Escribo con urgencia para reducir en todo lo posible el
daño: como un emético salvador de una intoxicación inesperada, como el
apresurado relato reiterativo y lleno de detalles agobiantes y minuciosos característico
del que acaba de vivir el susto de su vida en el que predomina el “casinolocuento”,
como un truco para poder más tarde dormir, como un intento de poner orden ante
lo inesperado improcesable, ..., como lo que quizás os está pasando a vosotras/os
ahora mismo.
¡Esto no se hace!. No es bueno enviarle a la gente un correo
con “bueno, bueno, bueno,..., adjunto archivo” sin antes hablar, por poco que
hubiera sido, aunque fuera por teléfono. O incluso quedar y hacer lo que
sabemos, preparar, mover la emoción un poco para facilitar el procesamiento
menos insalubre posible. No sé, avisar, aunque sea por compasión. ¡Qué costaba
avisar!.
Pues no. Es lunes. Abro el correo, elimino ofertas de
viajes, listados de pornografía, un par de ofertas de máster en psicología
clínica, y confiando en la remitente ¡ZASSS!. ¡ESTO!.
Casi onírico, surrealista, “desacougante”. Habla y se mira.
Observa y se observa.
Me identifico con ese público atento y me esfuerzo en imaginar
lo que siente. Me duele. Sé que no soy capaz de suponer siquiera lo que piensa
la figura del cuadro, salido de su marco, sostenido por un codo de contacto con
el atril, al modo de los recursos escultóricos realizados sólo al servicio de
la integridad de la pieza marmórea pero con aparente intención estética.
Pensé por un momento que no es bueno para un ser vivo
hacerse sombra porque entonces no crece y se condena a arrastarse en horizontal
obligado a la búsqueda de luz. Pero ese pensamiento necesita del ser vivo.
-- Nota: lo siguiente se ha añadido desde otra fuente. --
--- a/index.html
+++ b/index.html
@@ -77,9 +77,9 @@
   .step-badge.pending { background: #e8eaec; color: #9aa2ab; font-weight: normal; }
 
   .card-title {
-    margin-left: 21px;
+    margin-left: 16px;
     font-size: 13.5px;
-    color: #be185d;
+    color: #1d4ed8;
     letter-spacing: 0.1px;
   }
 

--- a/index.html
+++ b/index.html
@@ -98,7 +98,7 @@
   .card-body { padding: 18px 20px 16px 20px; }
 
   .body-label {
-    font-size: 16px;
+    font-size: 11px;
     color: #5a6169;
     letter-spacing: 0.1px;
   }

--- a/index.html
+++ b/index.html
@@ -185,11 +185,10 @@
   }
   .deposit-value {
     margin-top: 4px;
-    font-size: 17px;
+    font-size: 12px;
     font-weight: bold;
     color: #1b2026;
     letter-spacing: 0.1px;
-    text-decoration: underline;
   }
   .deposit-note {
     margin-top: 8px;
Y lo
que hay en la imagen es un dios, ínfimo en términos relativos, pero dios al fín
y al cabo. ¿O no es cosa de un dios parecer terrenal ante míseros mortales
mientras en el mismo acto comunica que ya ha trascendido,...,o levitado? (que
no es lo mismo, pero dependiendo del estado se confunde).
Y ahora una observación impertinente: en ese lugar parece
haber más cuadros pero sólo uno es inevitable, si miras para delante, como se
debe aunque sea por educación. ¿O serán todos del mismo personaje?: ora a
caballo, un poco más allá con unos rayos en la mano, ora con un pendón
clavándolo en cualquier montículo de arena virgen, o ...(¡oh no!, me lo prohibo
como imagen, ¡hasta aquí!, faltaba más que hubiera uno que usara la técnica de
paños mojados, ¡insoportable!).
Ya me siento mejor. Y espero haber sido de ayuda.
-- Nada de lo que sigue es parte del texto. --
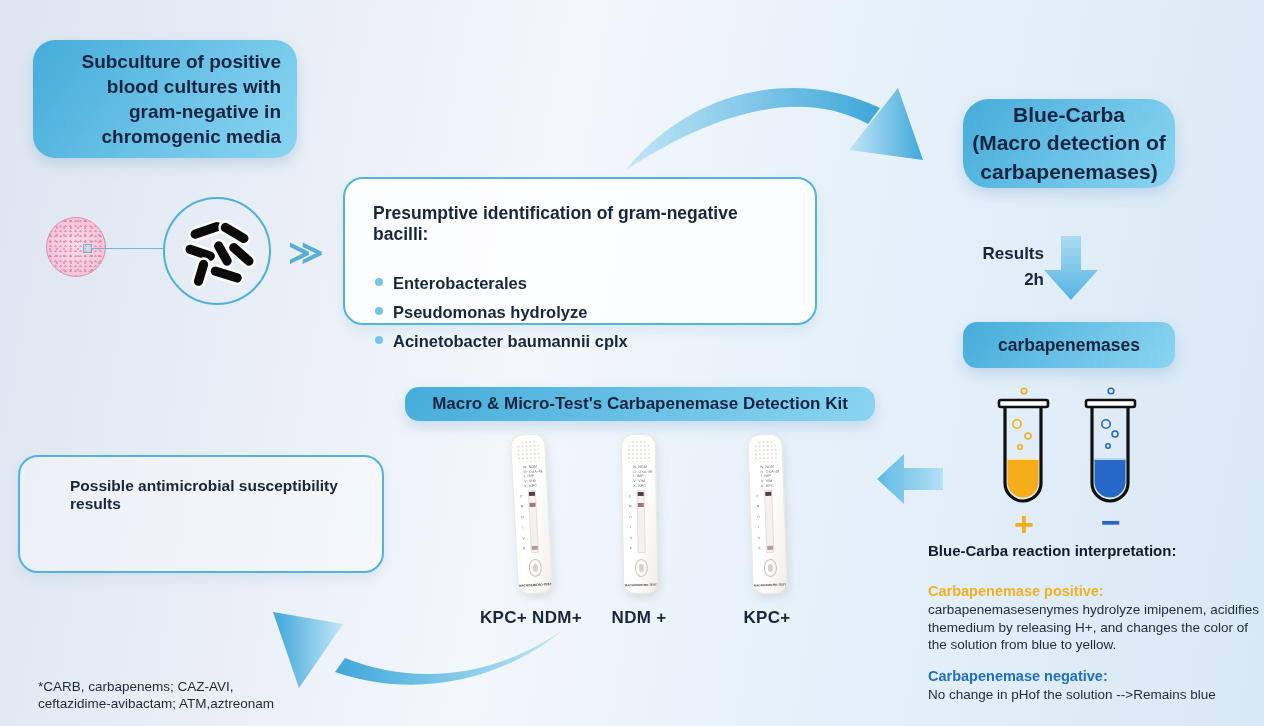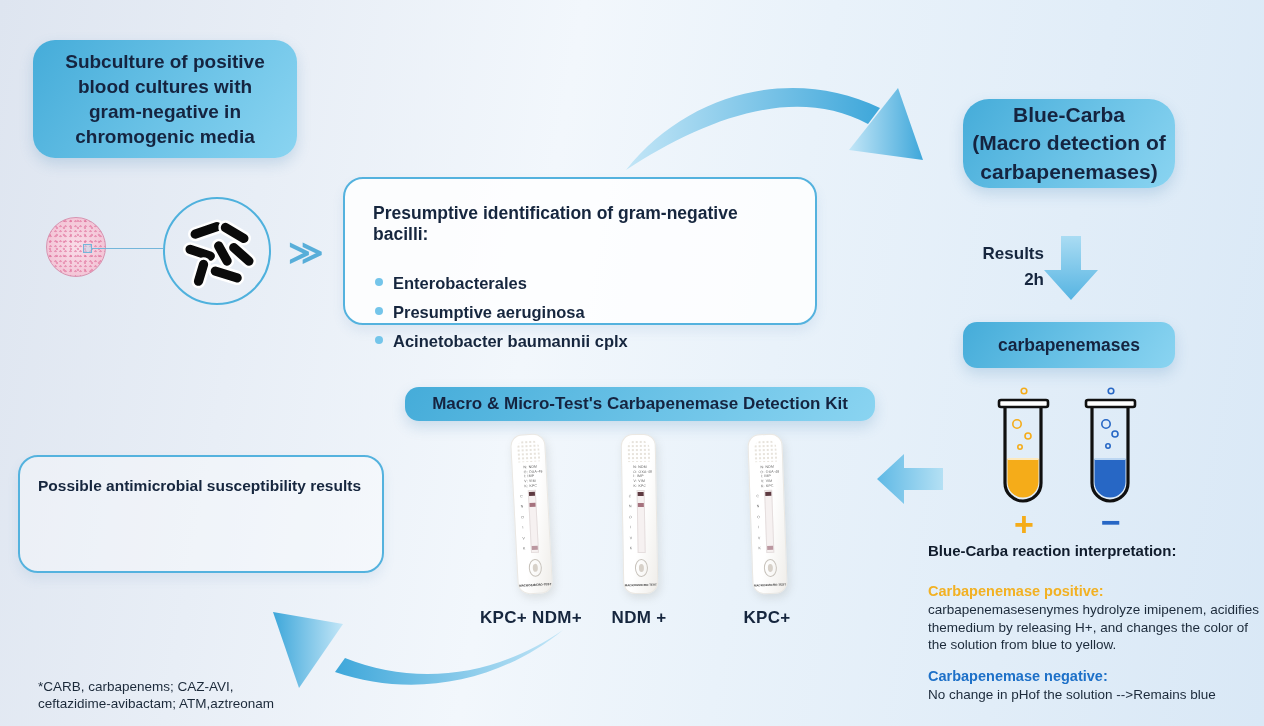--- a/index.html
+++ b/index.html
@@ -23,7 +23,7 @@
     display:flex; align-items:center; justify-content:center;
     text-align:center; font-weight:700;
   }
-  #box-subculture{ left:33px; top:40px; width:264px; height:118px; font-size:19px; line-height:1.32; padding:10px 16px; }
+  #box-subculture{ left:33px; top:40px; width:264px; height:118px; font-size:19px; line-height:1.32; padding:10px 16px;text-align:right; }
   #box-blue-carba{ left:963px; top:99px; width:212px; height:89px; font-size:21px; line-height:1.35; border-radius:26px; font-weight:600; flex-direction:column; }
   #box-carbapenemases{ left:963px; top:322px; width:212px; height:46px; font-size:17.5px; border-radius:14px; font-weight:600; }
   #box-kit-title{ left:405px; top:387px; width:470px; height:34px; font-size:17px; border-radius:14px; }

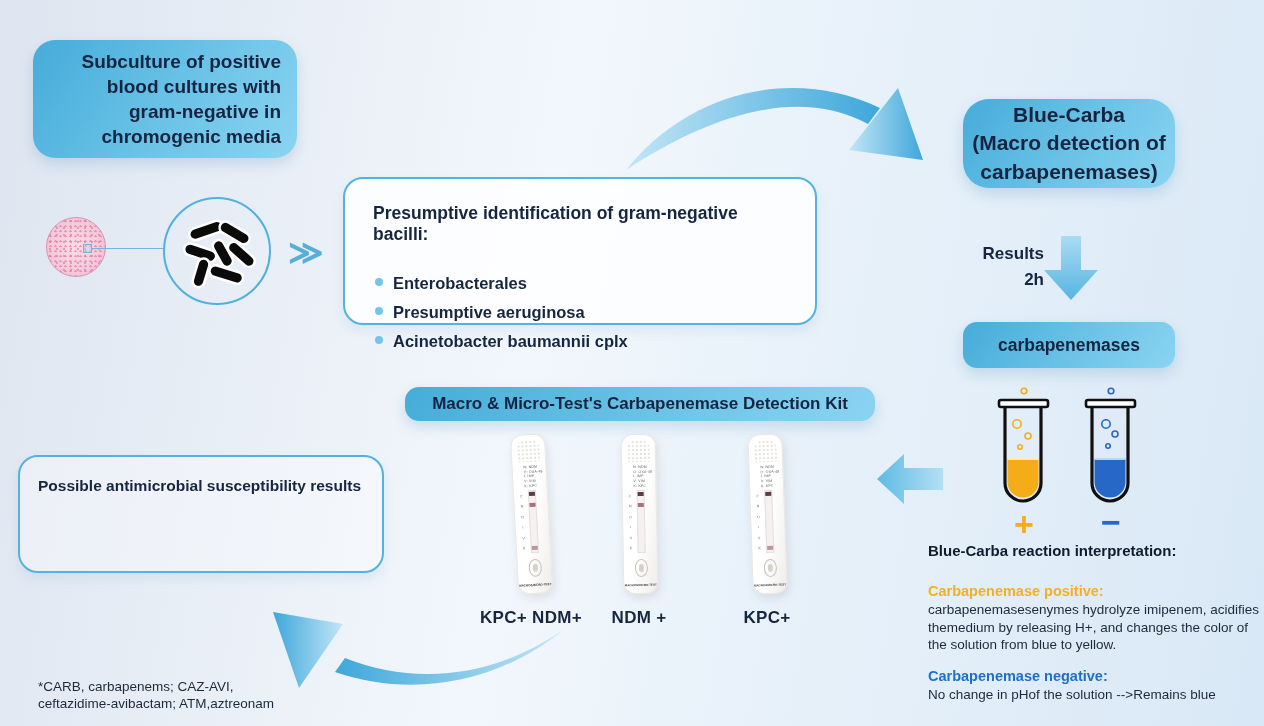--- a/index.html
+++ b/index.html
@@ -165,7 +165,7 @@
     <div class="title">Presumptive identification of gram-negative bacilli:</div>
     <ul class="bullet-list">
       <li>Enterobacterales</li>
-      <li>Presumptive aeruginosa</li>
+      <li>Pseudomonas hydrolyze</li>
       <li>Acinetobacter baumannii cplx</li>
     </ul>
   </div>

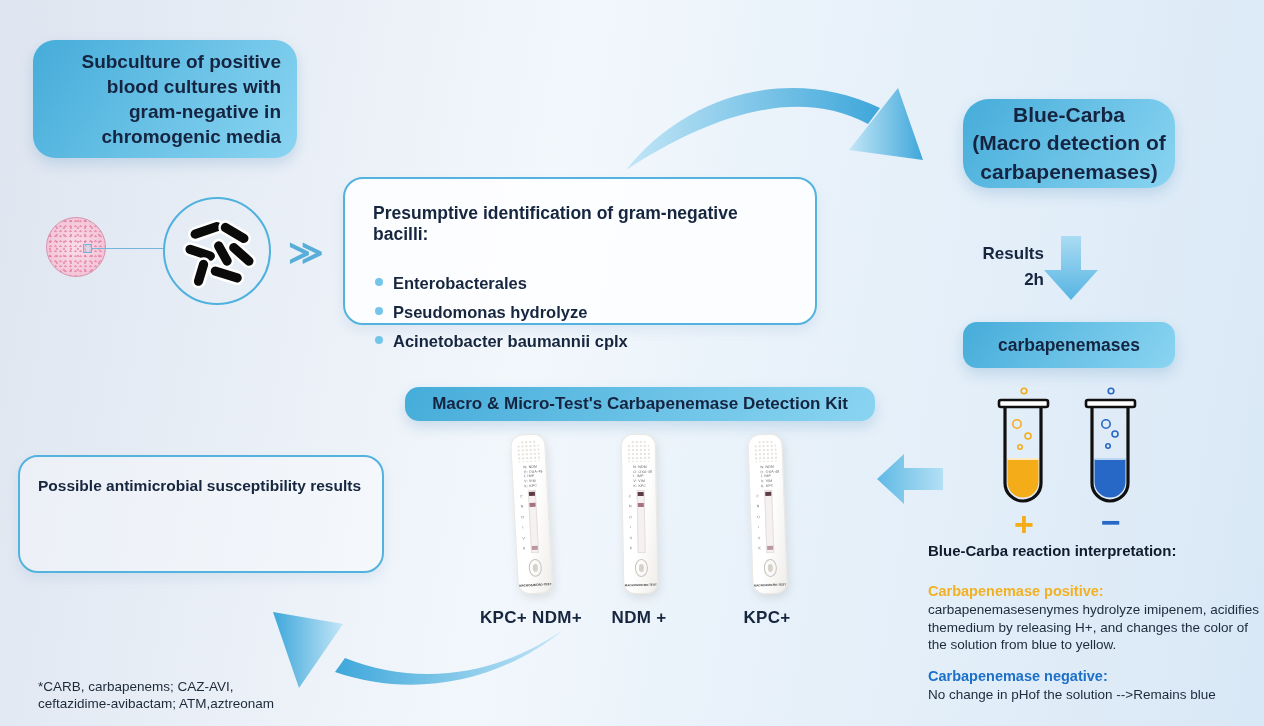--- a/index.html
+++ b/index.html
@@ -40,7 +40,7 @@
   .bullet-list li::before{ content:""; position:absolute; left:2px; top:9px; width:8px; height:8px; border-radius:50%; background:#74c5ea; }
 
   #box-results{ left:18px; top:455px; width:366px; height:118px; background:rgba(255,255,255,.35); padding:20px 14px 0 18px; }
-  #box-results .title{ font-size:15.5px; font-weight:600; }
+  #box-results .title{ font-size:15.5px; font-weight:600;margin-left:32px; }
   #box-results .bullet-list{ margin-top:10px; }
   #box-results .bullet-list li{ font-size:14.5px; font-weight:600; line-height:1.45; padding-left:34px; }
   #box-results .bullet-list li::before{ left:6px; top:6px; background:#8cc6e8; }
Nota: Esta foto del líder se encuentra publicada en el último número de
Infocop, en el que también se incluyen cuatro fotos de rostros individuales de
las cuales dos más son de él mismo (50% de protagonismo, ¡ahí es ná!). Haciendo
un elemental análisis de contenido gráfico del número, si se observan las
restantes fotografías se verá que los roles desempeñados por los retratados en todas
las demás fotos colectivas reflejan horizontalidad entre los integrantes de los
grupos,..., excepto esta que nos catapulta al culto personal (si aún se
llevara, claro). Da que pensar sobre el consejo de redacción del órgano de
propaganda del Consejo de COPs. Qué cosas pasan. Y afuera más del 70% de
psicólogos en paro, y ahora no se mueve por ellos ni un dedo colegial.
¡Ah!, y no debe enfocarse esto desde la psicopatología, no
es narcisismo enfermizo, no, es un ejemplo de diversidad política.